Basically the server sends a multipart content type header, never sends a content size, and simply doesn’t terminate the connection, so the browser just waits patiently for more parts and renders them as they come. My team experimented with it a bit back in 2000 for doing what would eventually be termed JSONP Streaming. It was really cool tech, but we didn’t have a practical application for it.

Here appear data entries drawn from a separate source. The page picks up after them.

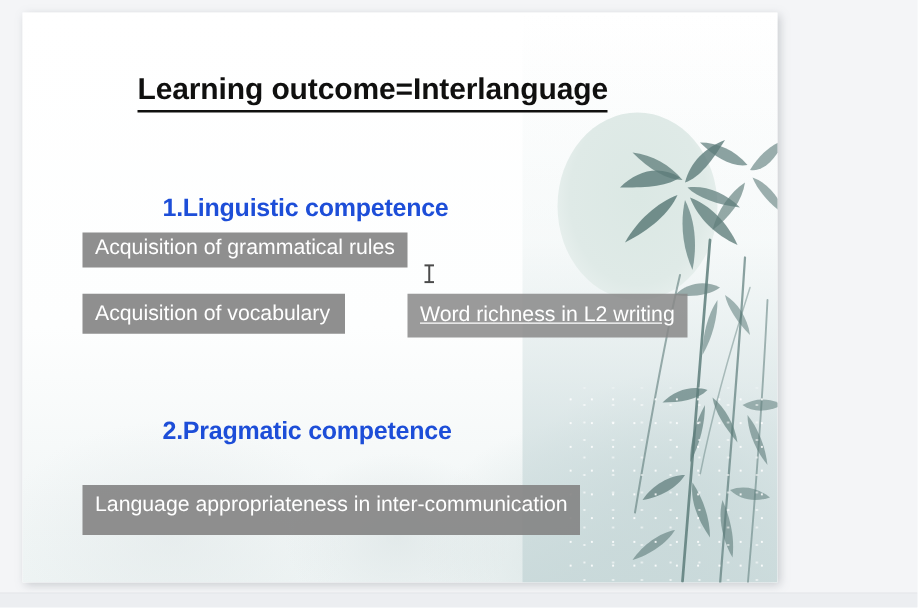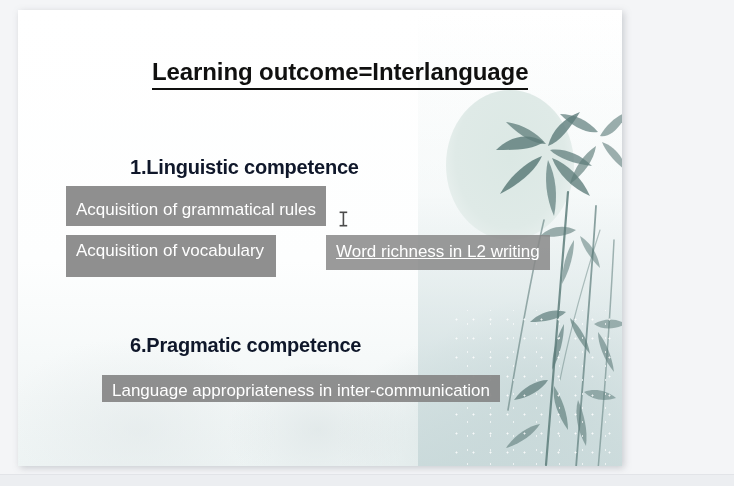--- a/index.html
+++ b/index.html
@@ -111,67 +111,65 @@
     position: absolute;
     left: 92px;
     top: 48px;
     font-size: 24px;
     font-weight: bold;
     color: #10100f;
     letter-spacing: -0.1px;
     border-bottom: 2.5px solid #10100f;
     padding-bottom: 2px;
     white-space: nowrap;
-    margin-left: 42px;
   }
 
   .heading {
     position: absolute;
     font-size: 20px;
     font-weight: bold;
-    color: #0f172a;
+    color: #1d4ed8;
     white-space: nowrap;
     letter-spacing: -0.2px;
   }
   #heading-1 { left: 112px; top: 146px; }
   #heading-2 { left: 112px; top: 324px; }
 
   .gbox {
     position: absolute;
     background: rgba(135,135,135,0.93);
     color: #ffffff;
     font-size: 17px;
     line-height: 23px;
     white-space: nowrap;
     box-sizing: border-box;
   }
   #box-grammar {
     left: 48px;
     top: 176px;
-    padding: 12px 10px 5px 10px;
+    padding: 0 10px 5px 10px;
   }
   #box-vocab {
     left: 48px;
     top: 225px;
-    padding: 4px 12px 15px 10px;
+    padding: 4px 12px 5px 10px;
   }
   #box-words {
     left: 308px;
     top: 225px;
     padding: 5px 10px 7px 10px;
     background: rgba(136,136,136,0.85);
     text-decoration: underline;
   }
   #box-words .wline { display: block; }
   #box-lang {
     left: 48px;
-    top: 365px;
-    padding: 4px 10px 0 10px;
+    top: 378px;
+    padding: 4px 10px 13px 10px;
     background: rgba(133,133,133,0.92);
-    margin-left: 36px;
   }
 
   
   #text-cursor {
     position: absolute;
     left: 321px;
     top: 201px;
     width: 9px;
     height: 16px;
     pointer-events: none;
@@ -238,21 +236,21 @@
       <div class="heading" id="heading-1">1.Linguistic competence</div>
 
       <div class="gbox" id="box-grammar">Acquisition of grammatical rules</div>
 
       <div class="gbox" id="box-vocab">Acquisition of vocabulary</div>
 
       <div class="gbox" id="box-words">
         <span class="wline">Word richness in L2 writing</span>
       </div>
 
-      <div class="heading" id="heading-2">6.Pragmatic competence</div>
+      <div class="heading" id="heading-2">2.Pragmatic competence</div>
 
       <div class="gbox" id="box-lang">Language appropriateness in inter-communication</div>
 
     </div>
 
     <svg id="text-cursor" viewBox="0 0 9 16">
       <rect x="3.6" y="1" width="1.6" height="14" fill="#4b4b4b"></rect>
       <rect x="0.6" y="0.5" width="7.6" height="1.6" fill="#4b4b4b"></rect>
       <rect x="0.6" y="13.9" width="7.6" height="1.6" fill="#4b4b4b"></rect>
     </svg>

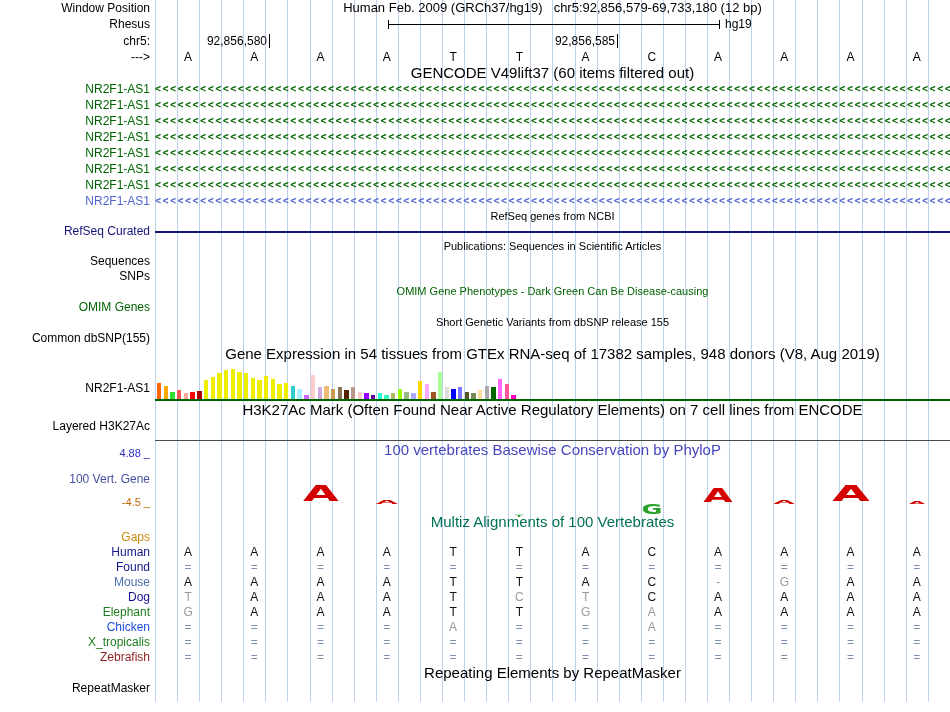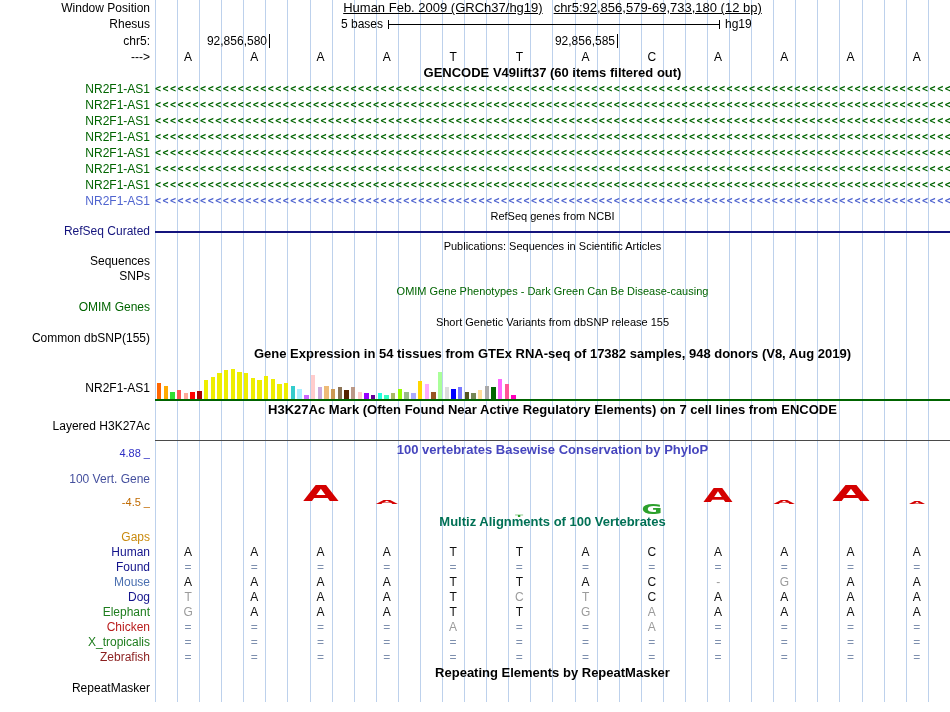--- a/index.html
+++ b/index.html
@@ -8,23 +8,23 @@
   .guidelines{position:absolute;left:155px;top:0;width:795px;height:702px;
         background:repeating-linear-gradient(to right,#bdd1ec 0,#bdd1ec 1px,transparent 1px,transparent 22.08px);
         pointer-events:none;}
   .row{position:relative;display:flex;}
   .h8{height:8px}.h15{height:15px}.h16{height:16px}.h17{height:17px}.h40{height:40px}.h72{height:72px}
   .lbl{width:155px;min-width:155px;box-sizing:border-box;text-align:right;padding-right:5px;
        font-size:12px;white-space:nowrap;overflow:hidden;}
   .lh15{line-height:15px}.lh16{line-height:16px}.lh17{line-height:17px}
   .trk{flex:1;position:relative;min-width:0;}
   .center{text-align:center;}
-  .t13{font-size:13px;line-height:16px;font-weight:bold;}
+  .t13{font-size:15px;line-height:16px;}
   .t11{font-size:11px;line-height:15px;}
-  .flexc{display:flex;justify-content:center;gap:11px;font-size:13px;line-height:16px;text-decoration:underline;}
+  .flexc{display:flex;justify-content:center;gap:11px;font-size:13px;line-height:16px;}
   .scale-text{position:absolute;left:0;top:0;width:228px;text-align:right;font-size:12px;line-height:17px;}
   .scalebar{position:absolute;left:233px;top:4px;width:330px;height:9px;
        border-left:1px solid #000;border-right:1px solid #000;
        background:linear-gradient(#000 0 0) center/100% 1px no-repeat;}
   .hg19{position:absolute;left:570px;top:0;font-size:12px;line-height:17px;}
   .tickl{position:absolute;top:1px;height:14px;line-height:14px;border-right:1px solid #000;
        text-align:right;padding-right:2px;font-size:12px;box-sizing:border-box;}
   .t1{left:0;width:115px;} .t2{left:330px;width:133px;}
   .cells{display:flex;width:100%;height:100%;}
   .cell{flex:1;text-align:center;font-size:12px;}
@@ -54,21 +54,20 @@
     <div class="lbl lh16">Window Position</div>
     <div class="trk flexc">
       <span>Human Feb. 2009 (GRCh37/hg19)</span>
       <span>chr5:92,856,579-69,733,180 (12 bp)</span>
     </div>
   </div>
 
   <div class="row h17">
     <div class="lbl lh17">Rhesus</div>
     <div class="trk">
-      <span class="scale-text">5 bases</span>
       <div class="scalebar"></div>
       <span class="hg19">hg19</span>
     </div>
   </div>
 
   <div class="row h16">
     <div class="lbl lh16">chr5:</div>
     <div class="trk">
       <div class="tickl t1">92,856,580</div>
       <div class="tickl t2">92,856,585</div>
@@ -377,21 +376,21 @@
             <span class="cell" style="color: rgb(155, 155, 155); line-height: 15px;">G</span>
             <span class="cell" style="color: rgb(155, 155, 155); line-height: 15px;">A</span>
             <span class="cell" style="color: rgb(17, 17, 17); line-height: 15px;">A</span>
             <span class="cell" style="color: rgb(17, 17, 17); line-height: 15px;">A</span>
             <span class="cell" style="color: rgb(17, 17, 17); line-height: 15px;">A</span>
             <span class="cell" style="color: rgb(17, 17, 17); line-height: 15px;">A</span>
           </div>
         </div>
       </div>
       <div class="row h15">
-        <div class="lbl lh15" style="color: #b91c1c;">Chicken</div>
+        <div class="lbl lh15" style="color: #1d4ed8;">Chicken</div>
         <div class="trk lh15">
           <div class="cells">
             <span class="cell" style="color: rgb(125, 143, 174); line-height: 15px;">=</span>
             <span class="cell" style="color: rgb(125, 143, 174); line-height: 15px;">=</span>
             <span class="cell" style="color: rgb(125, 143, 174); line-height: 15px;">=</span>
             <span class="cell" style="color: rgb(125, 143, 174); line-height: 15px;">=</span>
             <span class="cell" style="color: rgb(155, 155, 155); line-height: 15px;">A</span>
             <span class="cell" style="color: rgb(125, 143, 174); line-height: 15px;">=</span>
             <span class="cell" style="color: rgb(125, 143, 174); line-height: 15px;">=</span>
             <span class="cell" style="color: rgb(155, 155, 155); line-height: 15px;">A</span>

Thank you, I'd forgotten that name Comet. Wikipedia has some more info: https://en.wikipedia.org/wiki/Comet_(programming)


Well, you could manipulate the DOM with that technique by sending <script> tags to do so.


Internet Explorer 5 introduced XMLHttpRequest (ActiveXObject) in 2001.


It was fairly easy to communicate between frames with JavaScript, so before this was widely adopted, I remember the way we used to “fetch” new data was with an iframe that always had a meta refresh tag in it, and the server response would include JavaScript that would call into functions from the main window passing along any data that was needed.

I might be wrong, but I think even early versions of Gmail did something similar.


Below is an interesting read about the history and evolution of XMLHttpRequest.

Started in 2000 in Exchange/Outlook web and took a year or two to become prevalent in the browsers and other places.

https://medium.com/@mohamedtayee3/make-an-http-request-in-ja...


Yes, but developers weren't widely aware of its power until the launch of Gmail in 2004, and the term "AJAX" wasn't used until 2005.


People were definitely experimenting with it before that. Developers were mostly using it to load direct server-side snippets of HTML, dynamically. It took the evolution of SOAP and (especially) JSON/RESTful APIs for it to start seeing mass adoption as the combined technology of "AJAX".

Prototype.js and jQuery had a big hand in the latter.


what made Gmail memorable was cross browser ajax. Prior to, you had things like OWA but it only worked right in IE.

The big inbetween OWA and Gmail, was Oddpost, which was also IE only, and was purchased by Yahoo three months after gmails April Fool announcement, to become Yahoo Mail. In a roundabout way, you can argue gmail was a copy of what was eventually Yahoo Mail.


Rather than come full circle, I think it's more accurate to say that the different web UI paradigms are expanding their scope. Server rendered frameworks are making it easier to do client interactivity, and React is making it easier to do server rendering (via RSCs).

For highly interactive web apps you would still benefit from a SPA since that's what they're designed for.


I feel like everytime Hotwire and similar libraries get posted we hear this, but the reality is simple CRUD w/ AJAX never went away… Sure theres loads of SPA projects out there but that doesnt account for every single website ever.


I'm doing something similar with [1] where pagination (scroll down, click on "Show more") is implemented by requesting the next page as an HTML fragment from the server, loading it into an invisible iframe and once it finished loading, appending it to the current page.

[1] https://animasci.com/


We used to let people browse and page through photo galleries by preloading the next columns or rows of photos, then on click URL swapping under the static HTML page grid. The order you replace the URLs gives a visual of a paging motion.

And for infinite pages, a long forgotten technique: for scrolling or continuing content, you could use "multipart" since the 90s, effectively streaming the additional page content to the user as you got more bytes to send them.


Yeah I was really into Wicket in late 2000s and while I personally liked it and hated JS, managing UI state and templates on the server was always kind of a foot gun for performance and scale in a team environment. Really hard for me to be excited about this approach again, especially after all the improvements to web, JS, and TypeScript in meantime.